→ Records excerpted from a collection
= Beginning of Section =

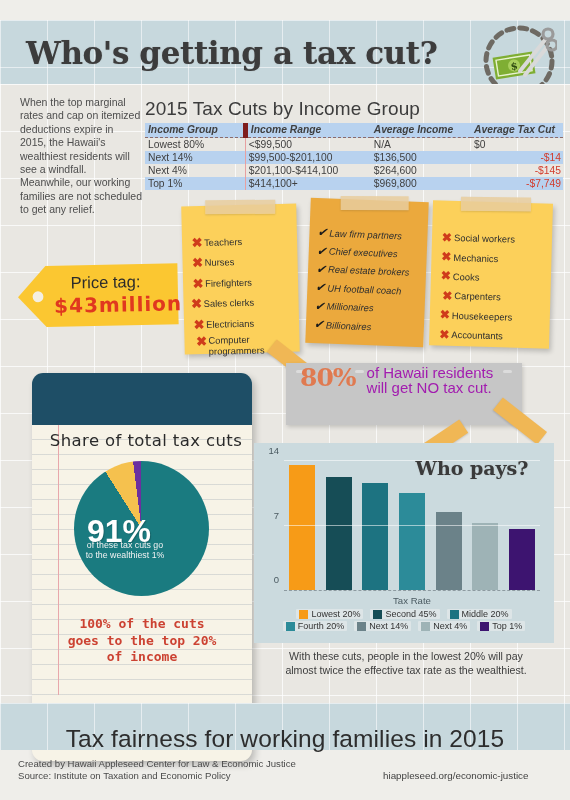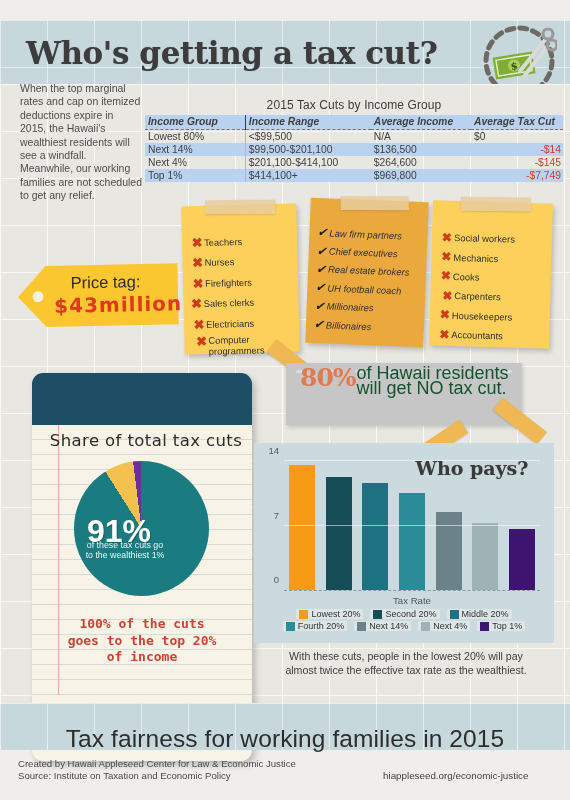"When the top marginal rates" #intro { top: 82px -> 96px }
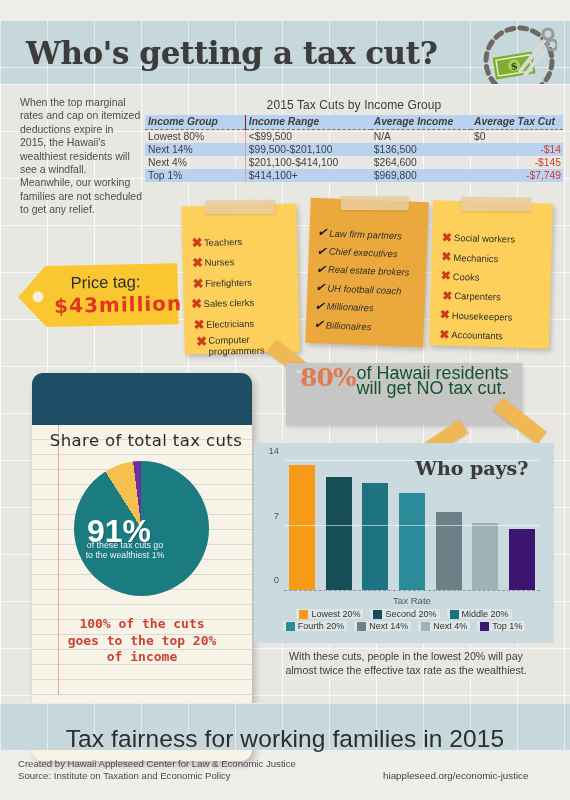"2015 Tax Cuts by Income" #table-title { font-size: 12px -> 19px; text-align: center -> left }
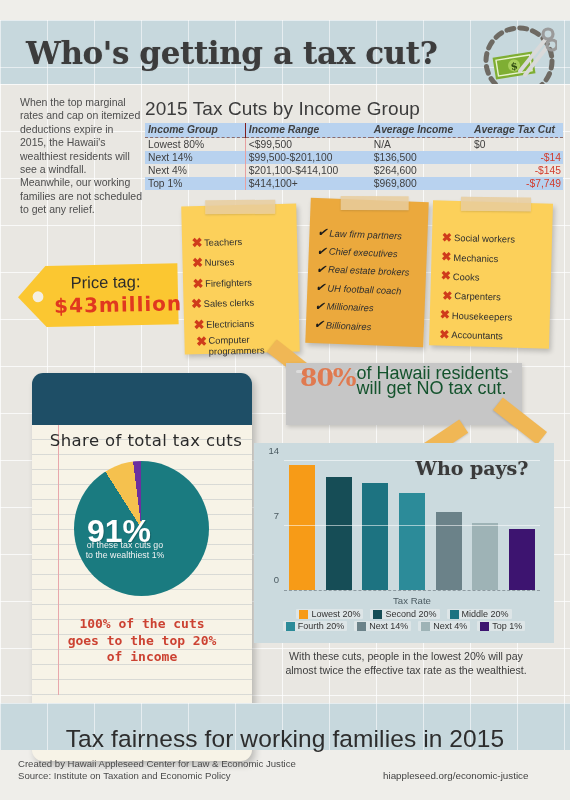"Income Group" thead th:first-child { border-right: 1px solid #7f1d1d -> 5px solid #7f1d1d }
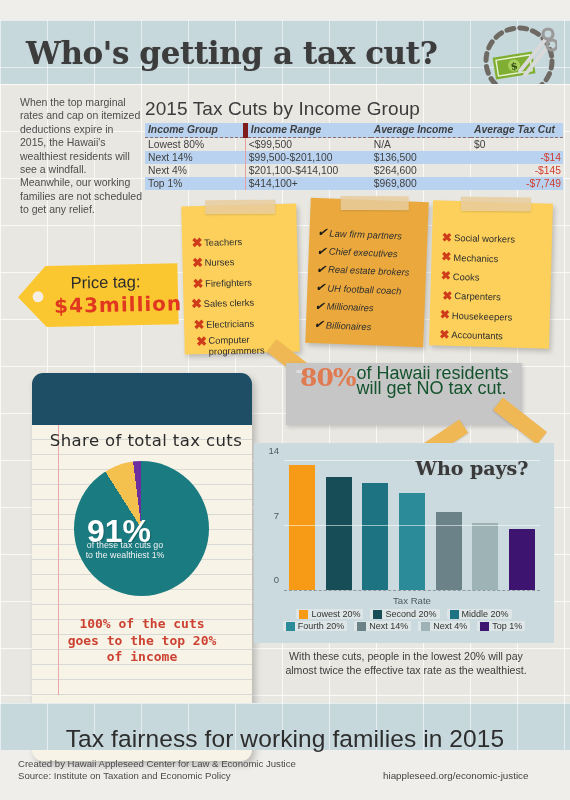"of Hawaii residents" #callout80-text { color: #14532d -> #a21caf; font-size: 18px -> 15px; margin-left: 1px -> 11px }
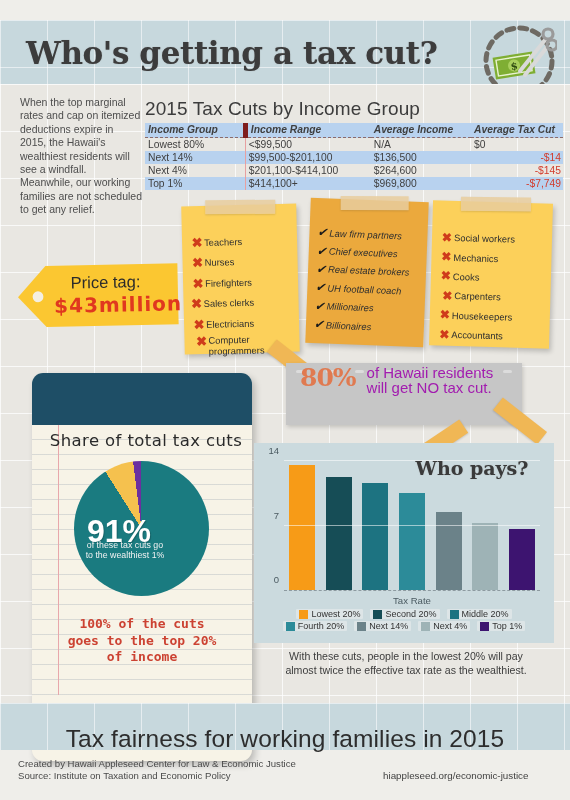"Second 20%" span { text: 20% -> 45% }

= End of Section =

→ TO DO
The expected result is every record above, word for word, with no pictures in it.

→ TASK SOLUTION
"When the top marginal rates" #intro { top: 82px -> 96px }
"2015 Tax Cuts by Income" #table-title { font-size: 12px -> 19px; text-align: center -> left }
"Income Group" thead th:first-child { border-right: 1px solid #7f1d1d -> 5px solid #7f1d1d }
"of Hawaii residents" #callout80-text { color: #14532d -> #a21caf; font-size: 18px -> 15px; margin-left: 1px -> 11px }
"Second 20%" span { text: 20% -> 45% }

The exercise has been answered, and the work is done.